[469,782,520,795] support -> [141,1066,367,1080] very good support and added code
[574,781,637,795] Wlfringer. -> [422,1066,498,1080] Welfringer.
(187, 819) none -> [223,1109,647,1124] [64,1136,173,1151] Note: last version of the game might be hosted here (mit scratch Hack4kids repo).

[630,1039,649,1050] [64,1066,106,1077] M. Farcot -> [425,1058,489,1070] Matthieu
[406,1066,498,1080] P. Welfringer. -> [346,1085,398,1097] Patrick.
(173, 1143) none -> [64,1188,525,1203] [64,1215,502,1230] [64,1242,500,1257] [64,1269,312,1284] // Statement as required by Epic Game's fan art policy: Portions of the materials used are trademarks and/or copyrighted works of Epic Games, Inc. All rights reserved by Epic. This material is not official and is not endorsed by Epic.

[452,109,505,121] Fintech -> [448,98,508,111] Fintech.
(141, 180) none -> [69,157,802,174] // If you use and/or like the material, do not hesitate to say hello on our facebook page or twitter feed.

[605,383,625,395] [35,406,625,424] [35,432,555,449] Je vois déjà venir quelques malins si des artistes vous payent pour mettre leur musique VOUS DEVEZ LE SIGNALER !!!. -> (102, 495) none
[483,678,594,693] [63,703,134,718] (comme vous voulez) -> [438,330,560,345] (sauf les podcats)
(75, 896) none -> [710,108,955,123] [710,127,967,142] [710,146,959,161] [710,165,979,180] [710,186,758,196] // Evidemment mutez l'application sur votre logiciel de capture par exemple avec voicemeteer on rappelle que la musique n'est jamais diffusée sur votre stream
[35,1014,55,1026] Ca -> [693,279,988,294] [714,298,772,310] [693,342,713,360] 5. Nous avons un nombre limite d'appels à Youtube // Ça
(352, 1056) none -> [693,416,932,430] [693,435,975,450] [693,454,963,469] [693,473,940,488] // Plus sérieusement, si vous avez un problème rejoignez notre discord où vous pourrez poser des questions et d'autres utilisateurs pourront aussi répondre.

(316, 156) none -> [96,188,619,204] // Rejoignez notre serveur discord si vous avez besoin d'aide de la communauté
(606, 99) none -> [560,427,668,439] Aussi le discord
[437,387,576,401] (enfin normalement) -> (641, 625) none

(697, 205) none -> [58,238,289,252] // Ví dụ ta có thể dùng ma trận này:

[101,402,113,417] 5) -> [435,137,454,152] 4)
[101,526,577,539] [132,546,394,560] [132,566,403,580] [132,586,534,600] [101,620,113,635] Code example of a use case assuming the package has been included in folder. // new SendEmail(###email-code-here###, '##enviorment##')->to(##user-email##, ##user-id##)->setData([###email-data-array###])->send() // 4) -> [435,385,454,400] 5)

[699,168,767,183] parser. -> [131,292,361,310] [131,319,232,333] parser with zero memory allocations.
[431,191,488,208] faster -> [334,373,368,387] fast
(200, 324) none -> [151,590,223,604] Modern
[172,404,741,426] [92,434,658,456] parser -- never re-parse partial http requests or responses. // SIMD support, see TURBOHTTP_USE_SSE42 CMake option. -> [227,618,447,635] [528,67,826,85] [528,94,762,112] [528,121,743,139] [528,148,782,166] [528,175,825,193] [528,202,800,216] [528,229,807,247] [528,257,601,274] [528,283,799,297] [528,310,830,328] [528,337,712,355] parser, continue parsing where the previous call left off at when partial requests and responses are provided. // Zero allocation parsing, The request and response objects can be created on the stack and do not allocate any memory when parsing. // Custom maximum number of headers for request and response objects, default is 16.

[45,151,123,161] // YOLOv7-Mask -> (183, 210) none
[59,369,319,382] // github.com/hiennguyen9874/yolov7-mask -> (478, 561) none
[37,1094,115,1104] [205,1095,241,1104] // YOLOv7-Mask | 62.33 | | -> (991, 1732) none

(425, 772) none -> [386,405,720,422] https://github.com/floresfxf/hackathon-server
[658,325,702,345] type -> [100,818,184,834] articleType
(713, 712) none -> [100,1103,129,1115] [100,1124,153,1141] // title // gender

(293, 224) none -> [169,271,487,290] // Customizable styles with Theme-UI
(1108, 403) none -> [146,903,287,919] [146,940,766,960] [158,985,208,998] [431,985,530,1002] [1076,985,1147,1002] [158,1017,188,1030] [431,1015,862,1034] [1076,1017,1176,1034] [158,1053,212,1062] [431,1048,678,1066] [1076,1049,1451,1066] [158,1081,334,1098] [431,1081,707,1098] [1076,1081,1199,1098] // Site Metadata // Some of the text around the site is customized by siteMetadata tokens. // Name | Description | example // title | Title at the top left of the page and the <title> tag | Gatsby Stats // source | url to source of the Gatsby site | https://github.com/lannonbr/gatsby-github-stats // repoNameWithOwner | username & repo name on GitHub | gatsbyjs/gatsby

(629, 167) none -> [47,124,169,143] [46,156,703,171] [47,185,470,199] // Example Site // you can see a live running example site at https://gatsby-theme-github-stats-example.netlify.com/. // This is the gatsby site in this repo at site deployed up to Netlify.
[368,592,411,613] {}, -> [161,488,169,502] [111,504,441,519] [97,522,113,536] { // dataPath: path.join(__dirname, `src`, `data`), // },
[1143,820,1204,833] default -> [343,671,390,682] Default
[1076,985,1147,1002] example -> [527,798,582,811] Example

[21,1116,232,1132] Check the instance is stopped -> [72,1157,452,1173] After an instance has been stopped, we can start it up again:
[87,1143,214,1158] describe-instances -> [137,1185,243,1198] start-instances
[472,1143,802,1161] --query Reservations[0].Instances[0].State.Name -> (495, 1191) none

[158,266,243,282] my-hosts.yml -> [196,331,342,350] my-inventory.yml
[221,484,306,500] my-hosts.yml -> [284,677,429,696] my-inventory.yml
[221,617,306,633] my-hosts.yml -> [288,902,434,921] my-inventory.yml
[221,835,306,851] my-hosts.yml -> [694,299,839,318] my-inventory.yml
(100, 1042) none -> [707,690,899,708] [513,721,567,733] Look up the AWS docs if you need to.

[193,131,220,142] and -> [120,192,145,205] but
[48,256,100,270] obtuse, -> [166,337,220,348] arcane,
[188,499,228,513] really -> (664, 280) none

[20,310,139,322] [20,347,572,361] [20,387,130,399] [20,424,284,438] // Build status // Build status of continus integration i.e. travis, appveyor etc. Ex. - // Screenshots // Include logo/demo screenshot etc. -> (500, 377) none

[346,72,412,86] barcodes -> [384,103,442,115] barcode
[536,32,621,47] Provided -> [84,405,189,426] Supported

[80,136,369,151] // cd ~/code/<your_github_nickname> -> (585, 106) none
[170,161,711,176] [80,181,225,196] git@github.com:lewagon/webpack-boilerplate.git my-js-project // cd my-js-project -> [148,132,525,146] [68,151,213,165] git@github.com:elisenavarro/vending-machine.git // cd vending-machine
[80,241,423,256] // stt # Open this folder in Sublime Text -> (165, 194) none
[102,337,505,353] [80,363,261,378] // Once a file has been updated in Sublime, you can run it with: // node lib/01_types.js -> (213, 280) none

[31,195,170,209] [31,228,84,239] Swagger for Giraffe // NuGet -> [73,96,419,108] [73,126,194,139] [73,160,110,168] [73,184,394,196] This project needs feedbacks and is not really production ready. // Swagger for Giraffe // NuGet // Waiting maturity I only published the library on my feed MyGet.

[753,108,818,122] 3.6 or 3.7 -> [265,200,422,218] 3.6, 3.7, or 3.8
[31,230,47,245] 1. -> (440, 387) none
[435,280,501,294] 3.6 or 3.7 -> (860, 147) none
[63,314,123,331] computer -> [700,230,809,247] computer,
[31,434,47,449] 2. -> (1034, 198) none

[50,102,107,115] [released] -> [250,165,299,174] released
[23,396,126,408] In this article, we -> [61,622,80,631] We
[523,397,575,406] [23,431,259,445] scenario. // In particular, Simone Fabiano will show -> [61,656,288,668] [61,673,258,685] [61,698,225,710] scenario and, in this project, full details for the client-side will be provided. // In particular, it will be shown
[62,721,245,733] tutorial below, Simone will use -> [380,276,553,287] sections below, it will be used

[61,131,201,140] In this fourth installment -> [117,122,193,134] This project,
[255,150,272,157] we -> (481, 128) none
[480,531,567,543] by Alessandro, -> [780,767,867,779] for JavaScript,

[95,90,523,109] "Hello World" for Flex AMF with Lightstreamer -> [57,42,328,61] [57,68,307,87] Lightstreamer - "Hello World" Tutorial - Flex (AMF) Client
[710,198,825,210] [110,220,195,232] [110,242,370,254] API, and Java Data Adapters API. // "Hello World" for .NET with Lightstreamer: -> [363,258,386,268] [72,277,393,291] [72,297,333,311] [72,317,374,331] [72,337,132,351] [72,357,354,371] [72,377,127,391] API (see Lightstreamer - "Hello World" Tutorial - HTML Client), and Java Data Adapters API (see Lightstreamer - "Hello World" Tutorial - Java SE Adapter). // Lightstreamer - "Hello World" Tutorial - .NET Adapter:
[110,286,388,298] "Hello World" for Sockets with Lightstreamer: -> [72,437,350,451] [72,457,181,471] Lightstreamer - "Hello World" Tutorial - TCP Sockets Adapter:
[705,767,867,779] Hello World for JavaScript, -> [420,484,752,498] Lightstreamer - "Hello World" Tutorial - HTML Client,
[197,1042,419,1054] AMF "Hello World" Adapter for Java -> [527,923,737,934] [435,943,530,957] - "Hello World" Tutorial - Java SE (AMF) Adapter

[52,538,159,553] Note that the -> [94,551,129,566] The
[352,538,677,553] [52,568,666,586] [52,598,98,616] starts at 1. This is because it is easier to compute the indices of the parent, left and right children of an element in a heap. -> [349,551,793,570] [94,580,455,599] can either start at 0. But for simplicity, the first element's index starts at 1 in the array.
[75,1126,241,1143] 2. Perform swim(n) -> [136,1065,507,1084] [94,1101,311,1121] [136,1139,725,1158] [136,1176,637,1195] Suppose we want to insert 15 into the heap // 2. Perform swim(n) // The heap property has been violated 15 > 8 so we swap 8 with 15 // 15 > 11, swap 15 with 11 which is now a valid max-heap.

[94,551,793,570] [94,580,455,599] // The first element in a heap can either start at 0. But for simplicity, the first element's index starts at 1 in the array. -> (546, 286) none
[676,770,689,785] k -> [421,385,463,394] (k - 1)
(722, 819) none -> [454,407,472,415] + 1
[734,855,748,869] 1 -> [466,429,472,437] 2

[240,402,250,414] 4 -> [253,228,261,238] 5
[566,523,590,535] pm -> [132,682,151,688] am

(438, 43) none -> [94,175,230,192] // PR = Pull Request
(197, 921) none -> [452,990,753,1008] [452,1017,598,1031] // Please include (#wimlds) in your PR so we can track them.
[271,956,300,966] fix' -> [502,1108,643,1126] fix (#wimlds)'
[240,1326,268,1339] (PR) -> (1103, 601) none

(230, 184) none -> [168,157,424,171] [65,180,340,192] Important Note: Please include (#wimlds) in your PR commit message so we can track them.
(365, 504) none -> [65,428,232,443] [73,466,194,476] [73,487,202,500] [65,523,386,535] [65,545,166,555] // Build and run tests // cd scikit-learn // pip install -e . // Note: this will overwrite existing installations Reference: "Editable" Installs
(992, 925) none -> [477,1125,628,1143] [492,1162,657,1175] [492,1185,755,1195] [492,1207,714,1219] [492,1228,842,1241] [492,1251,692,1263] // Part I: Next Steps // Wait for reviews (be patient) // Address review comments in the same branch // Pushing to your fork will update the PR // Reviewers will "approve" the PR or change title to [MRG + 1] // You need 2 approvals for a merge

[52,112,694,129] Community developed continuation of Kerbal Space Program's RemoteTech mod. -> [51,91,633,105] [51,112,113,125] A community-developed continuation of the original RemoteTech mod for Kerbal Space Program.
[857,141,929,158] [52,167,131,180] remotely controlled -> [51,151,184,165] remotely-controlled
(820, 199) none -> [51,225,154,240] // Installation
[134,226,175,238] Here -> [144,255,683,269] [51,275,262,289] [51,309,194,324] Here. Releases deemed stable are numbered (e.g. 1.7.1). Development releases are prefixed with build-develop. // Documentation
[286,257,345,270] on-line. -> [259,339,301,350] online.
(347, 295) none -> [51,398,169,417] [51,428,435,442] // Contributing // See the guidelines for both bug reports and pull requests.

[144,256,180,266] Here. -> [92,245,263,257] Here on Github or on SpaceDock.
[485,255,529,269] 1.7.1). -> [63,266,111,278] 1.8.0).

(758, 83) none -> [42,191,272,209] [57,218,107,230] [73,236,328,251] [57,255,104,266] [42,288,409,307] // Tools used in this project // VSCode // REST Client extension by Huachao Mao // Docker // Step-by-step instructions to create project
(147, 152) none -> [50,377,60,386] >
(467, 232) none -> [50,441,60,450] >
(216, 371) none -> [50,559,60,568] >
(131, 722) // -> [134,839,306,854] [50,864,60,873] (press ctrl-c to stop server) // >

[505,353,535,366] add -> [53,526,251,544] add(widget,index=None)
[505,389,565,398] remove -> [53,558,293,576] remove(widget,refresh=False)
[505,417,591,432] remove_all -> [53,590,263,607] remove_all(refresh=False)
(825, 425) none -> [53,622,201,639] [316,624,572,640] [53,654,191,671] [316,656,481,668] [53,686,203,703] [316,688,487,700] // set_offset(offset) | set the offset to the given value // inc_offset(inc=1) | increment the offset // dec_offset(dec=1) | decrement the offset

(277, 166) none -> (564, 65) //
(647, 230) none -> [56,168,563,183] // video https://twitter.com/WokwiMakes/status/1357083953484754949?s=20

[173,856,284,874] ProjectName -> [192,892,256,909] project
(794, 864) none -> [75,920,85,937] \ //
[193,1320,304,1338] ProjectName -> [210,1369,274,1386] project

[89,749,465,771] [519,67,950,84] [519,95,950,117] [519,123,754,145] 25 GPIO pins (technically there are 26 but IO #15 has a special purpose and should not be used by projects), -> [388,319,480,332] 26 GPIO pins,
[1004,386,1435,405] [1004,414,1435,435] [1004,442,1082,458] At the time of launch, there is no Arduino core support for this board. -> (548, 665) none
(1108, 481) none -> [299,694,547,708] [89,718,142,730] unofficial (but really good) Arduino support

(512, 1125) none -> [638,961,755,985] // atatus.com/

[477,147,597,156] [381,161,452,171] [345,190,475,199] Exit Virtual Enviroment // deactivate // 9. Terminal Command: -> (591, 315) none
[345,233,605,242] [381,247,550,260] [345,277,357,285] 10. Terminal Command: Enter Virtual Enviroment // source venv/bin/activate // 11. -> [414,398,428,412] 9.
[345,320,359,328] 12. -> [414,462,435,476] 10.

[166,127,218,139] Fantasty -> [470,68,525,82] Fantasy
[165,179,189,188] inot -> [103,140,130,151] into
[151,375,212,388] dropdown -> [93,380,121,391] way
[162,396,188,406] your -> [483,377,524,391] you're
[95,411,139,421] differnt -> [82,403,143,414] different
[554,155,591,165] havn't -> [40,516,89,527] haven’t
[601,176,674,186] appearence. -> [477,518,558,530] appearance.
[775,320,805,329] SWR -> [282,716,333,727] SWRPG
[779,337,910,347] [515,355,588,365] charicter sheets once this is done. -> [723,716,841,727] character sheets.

- [Task instructions]:
Look above for the line with "[523,397,575,406] [23,431,259,445] scenario." and the line with "[480,531,567,543] by Alessandro, ->", and reproduce exactly those two lines plus every line between, nothing more.

- [Result]:
[523,397,575,406] [23,431,259,445] scenario. // In particular, Simone Fabiano will show -> [61,656,288,668] [61,673,258,685] [61,698,225,710] scenario and, in this project, full details for the client-side will be provided. // In particular, it will be shown
[62,721,245,733] tutorial below, Simone will use -> [380,276,553,287] sections below, it will be used

[61,131,201,140] In this fourth installment -> [117,122,193,134] This project,
[255,150,272,157] we -> (481, 128) none
[480,531,567,543] by Alessandro, -> [780,767,867,779] for JavaScript,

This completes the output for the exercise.